凸凹シスターズには、仕事に出ている女子にも伝えてくれるように頼んでおきました。
「レイモンドさん、この中で警報が鳴った時は、どうすれば良いですか?」
「あぁ、逃げ込むのは、基本的に食堂だ。 食堂は食い物が置いてあるし、建物も頑丈に作ってあるからな、篭城するには一番だ」
レイモンドさんの話では、食堂は元々篭城を想定した作りになっていて、食料倉庫にも直接入れますし、水や調理器具もあり、百人が一ヶ月程度生き延びられるようになっているのだとか。
例え数千、数万のゴブリンやコボルトが襲って来ても、食うものが無くなれば移動せざるを得ないので、待っていれば勝手に居なくなる可能性が高いようです。
ヴォルザードで避難場所に指定されている建物は、その待つ時間を稼げる作りになっていて、いずれの建物にも食料が備蓄されているそうです。

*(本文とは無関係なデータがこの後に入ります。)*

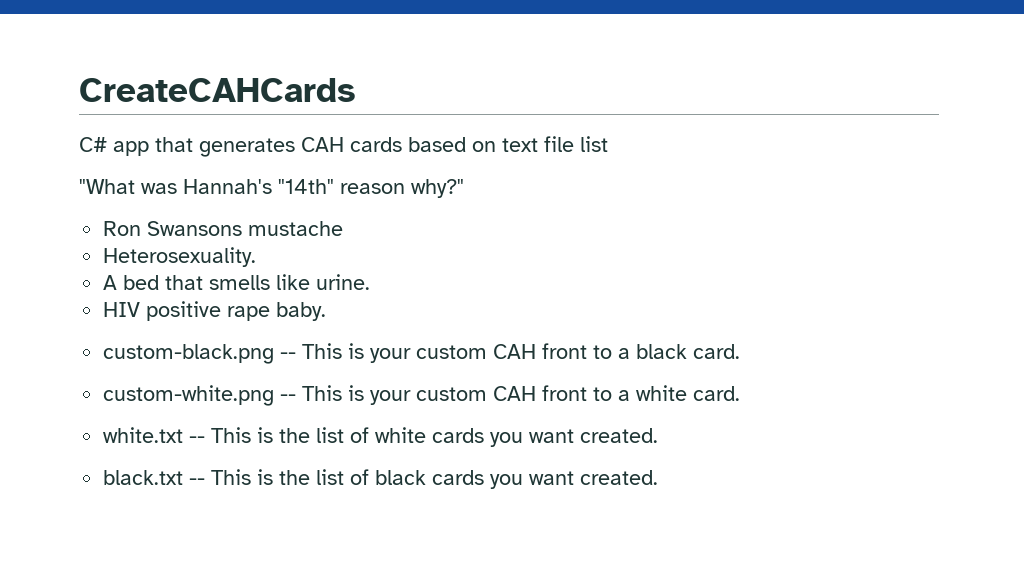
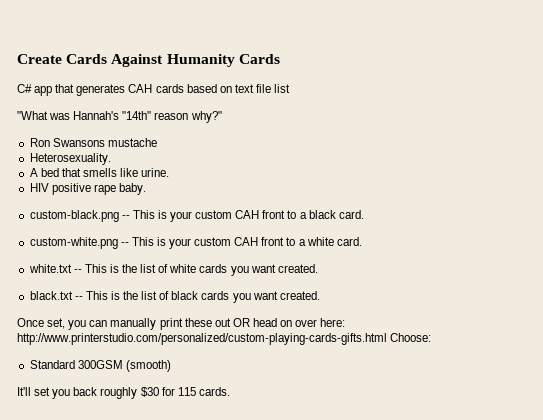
[79,78,356,102] CreateCAHCards -> [17,54,280,67] Create Cards Against Humanity Cards
(659, 477) none -> [17,318,346,330] [17,333,432,345] [29,360,171,372] [17,387,230,399] // Once set, you can manually print these out OR head on over here: http://www.printerstudio.com/personalized/custom-playing-cards-gifts.html Choose: // Standard 300GSM (smooth) // It'll set you back roughly $30 for 115 cards.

こうした避難用の建物を整えたのは、クラウスさんだそうです。
例の18年前のロックオーガの騒動で、領主である兄を亡くしたクラウスさんは、誰も犠牲にならなくて済むように城壁や避難用の建物の整備を進めているそうです。
ホント……あの親バカさえ無ければ、凄い人だと尊敬するんですけどねぇ。